This surge in diagnoses was deliberate, fulfilling three
political roles: it personalises social suffering, thus avoiding scrutiny of
capitalism’s influence; it opens new markets for pharmaceutical companies; and
it disciplines workers by framing distress as an individual flaw instead of a
consequence of exploitation. During the neoliberal era, cognitive-behavioural
therapy (CBT) also gained prominence. Designed to help individuals adapt to
difficult conditions rather than change them, its main message—"change
your thoughts, not your circumstances"—aligns closely with capitalist
values.
Capitalism’s Social Breakdown and the Ideological Dead
End
Today’s mental health crisis stems from forty years of
social counter-revolution. Young people are burdened with unstable jobs,
skyrocketing housing costs, declining public services, and broken community
networks. The rise of the gig economy has undermined job stability. Market
forces have dismantled social connections. The obsession with personal
“success” and “failure” has become dangerously extreme.
Psychiatric ideology remains stuck in a framework from two
centuries ago. It fails to recognise that capitalism itself fuels widespread
psychological suffering and that mental illness is a social issue. Instead, it
attributes distress to neurotransmitters, genetics, and personal problems,
expanding diagnostic categories and prescribing more medication.
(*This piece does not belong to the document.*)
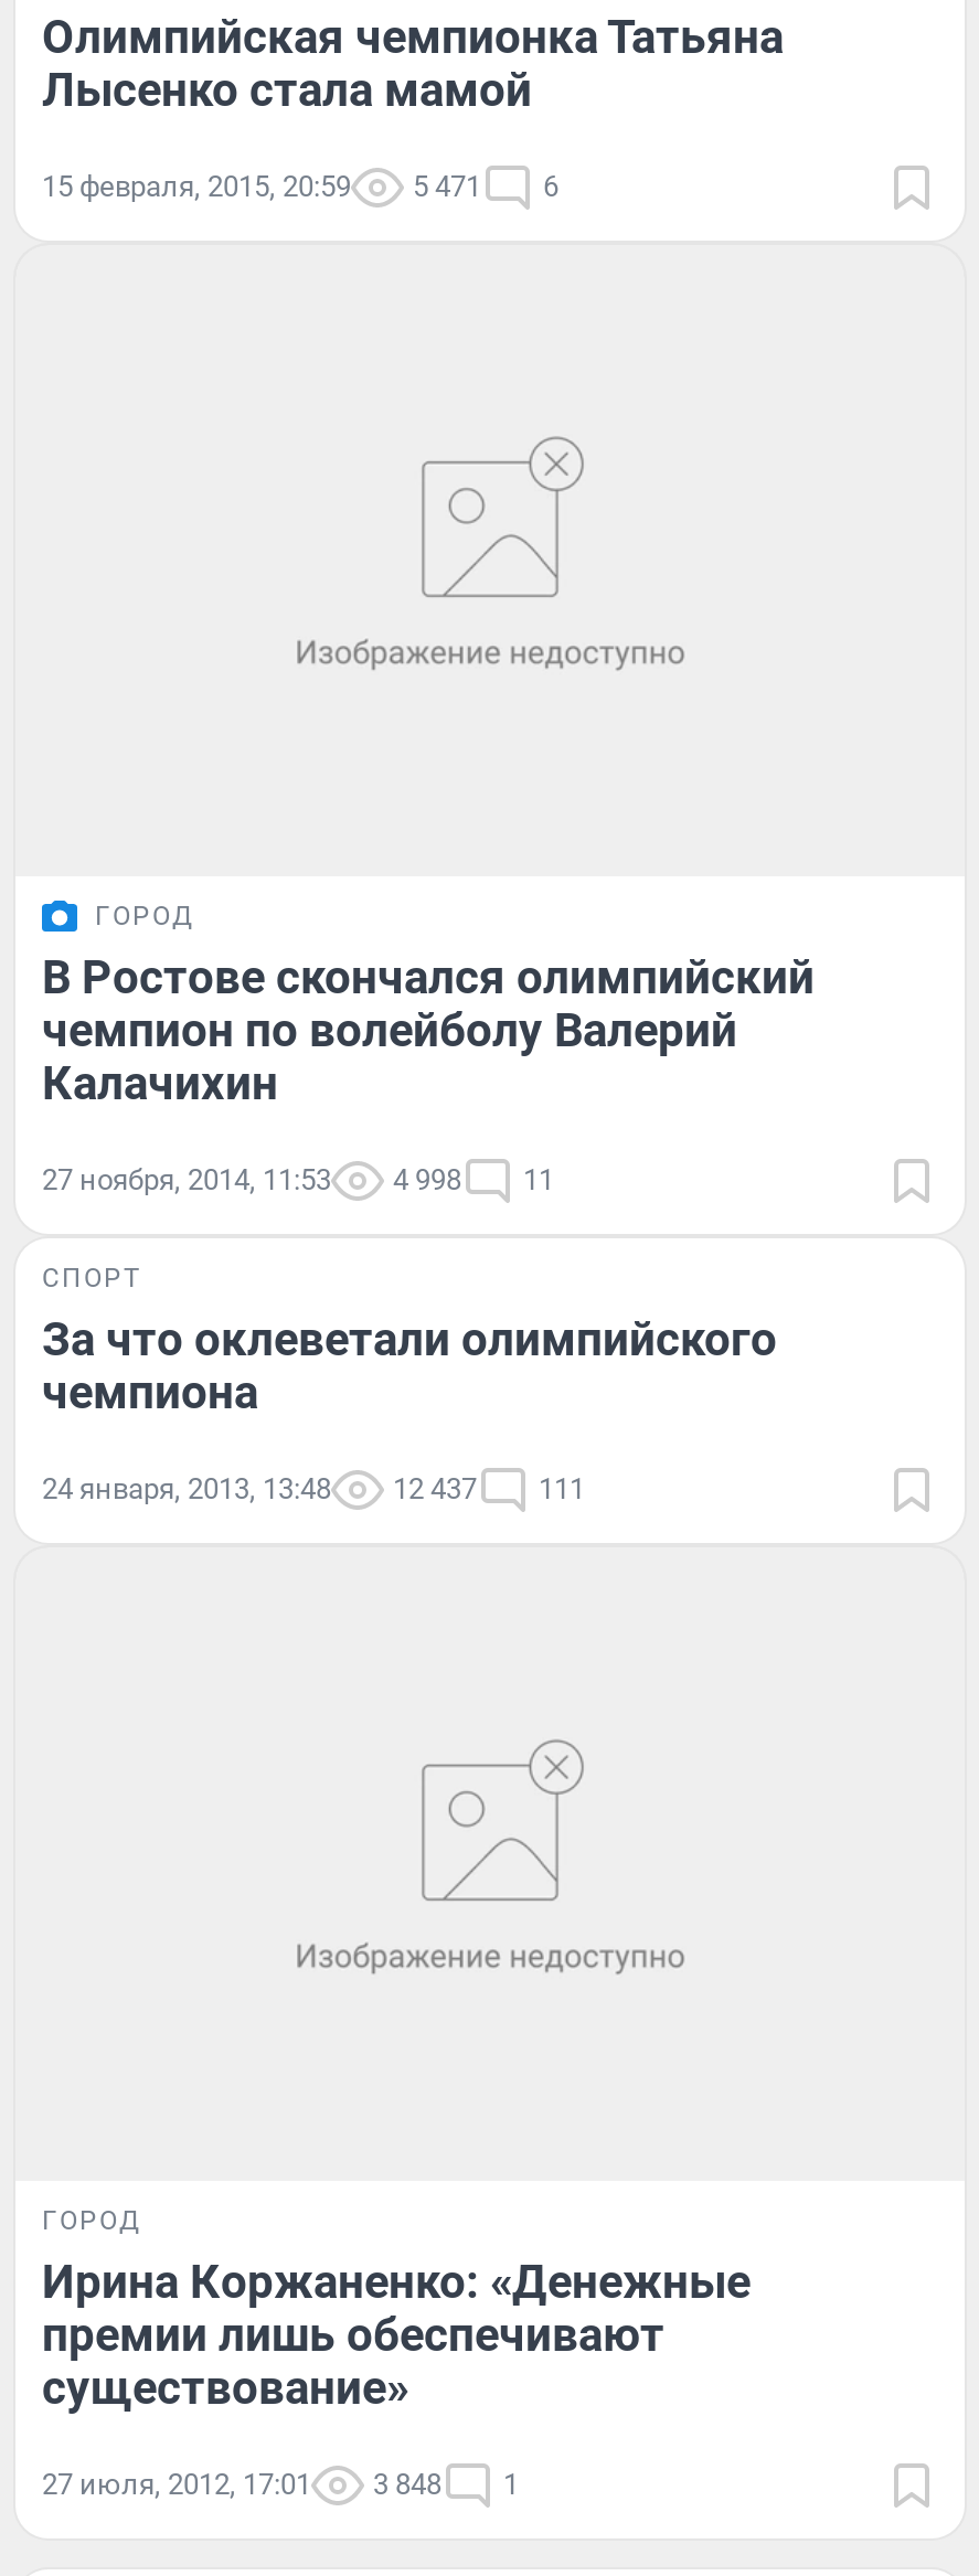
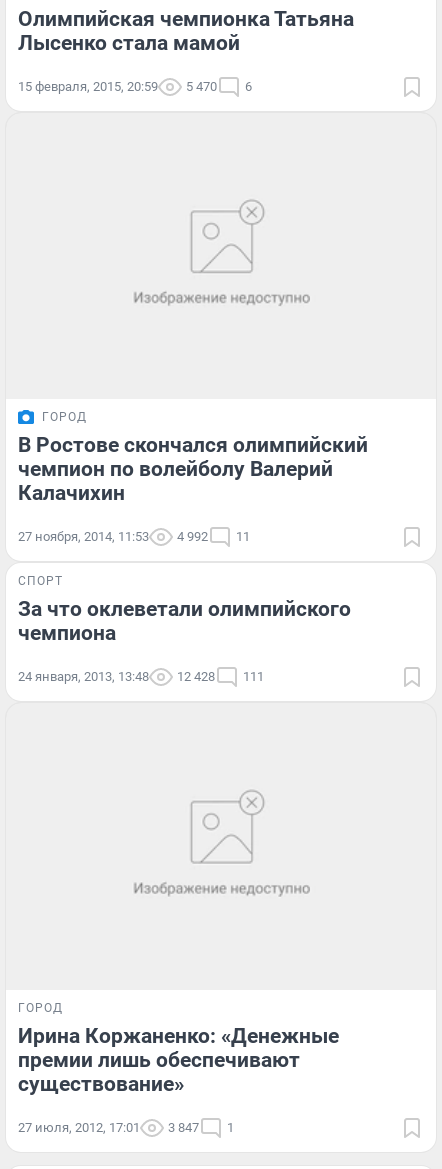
[42,169,558,202] 15 февраля, 2015, 20:59 5 471 6 -> [18,79,252,94] 15 февраля, 2015, 20:59 5 470 6
[42,1164,554,1197] 27 ноября, 2014, 11:53 4 998 11 -> [18,529,250,544] 27 ноября, 2014, 11:53 4 992 11
[42,1473,585,1506] 24 января, 2013, 13:48 12 437 111 -> [18,669,264,684] 24 января, 2013, 13:48 12 428 111
[42,2468,519,2501] 27 июля, 2012, 17:01 3 848 1 -> [18,1120,234,1135] 27 июля, 2012, 17:01 3 847 1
It promotes
“resilience training” and “mindfulness” as solutions for enduring conditions
that should be eliminated. The ruling class relies on this ideology; without
it, the social consequences of the crisis could be explosive.
Why the Anglosphere?
The crisis is concentrated in
the Anglosphere for obvious reasons. These countries have seen the most
extensive dismantling of the postwar welfare state, the most aggressive erosion
of job security through the gig economy, and the most ruthless subordination of
social bonds to market forces. Additionally, the ideology of individual
“success” and “failure” is deeply rooted here.
Young workers in these nations face conditions not seen
since the Great Depression. They face job insecurity, unaffordable housing,
failing public services, and an inability to reach fundamental life milestones
such as starting families or securing stable homes. A WSWS analysis of youth
suicide pointed out: "The youngest generation of workers is entering
adulthood in the wake of 40 years of social counter-revolution against the
working class." This issue isn't just about unfulfilled dreams of property
ownership; it involves the breakdown of the material and social bases necessary
for a humane life.
The Medicalisation of Social Misery
Burn-Murdoch warns against the dangers of medicalising
everyday distress, but he views this mainly as a technical issue of diagnostic
accuracy. In truth, medicalising social suffering serves as a political tactic.
It is a cost-effective and ideologically easy method for the ruling class to
control an increasingly distressed population. When millions of children have
trouble focusing, the cause isn't blamed on overcrowded classrooms, exhausted
parents, or economic insecurity. Instead, they are branded as neurologically
disordered and treated with medication. Similarly, young adults overwhelmed by
unstable jobs and high living costs are told their suffering results from
chemical imbalances.
Decades ago, the WSWS cautioned that governments were
increasingly using psychoactive drugs to control children’s behaviour, pointing
out that British laws were so extensive that doctors could prescribe medication
simply because children struggled with math or spelling. This was not a
diagnostic error; it was intentional social policy.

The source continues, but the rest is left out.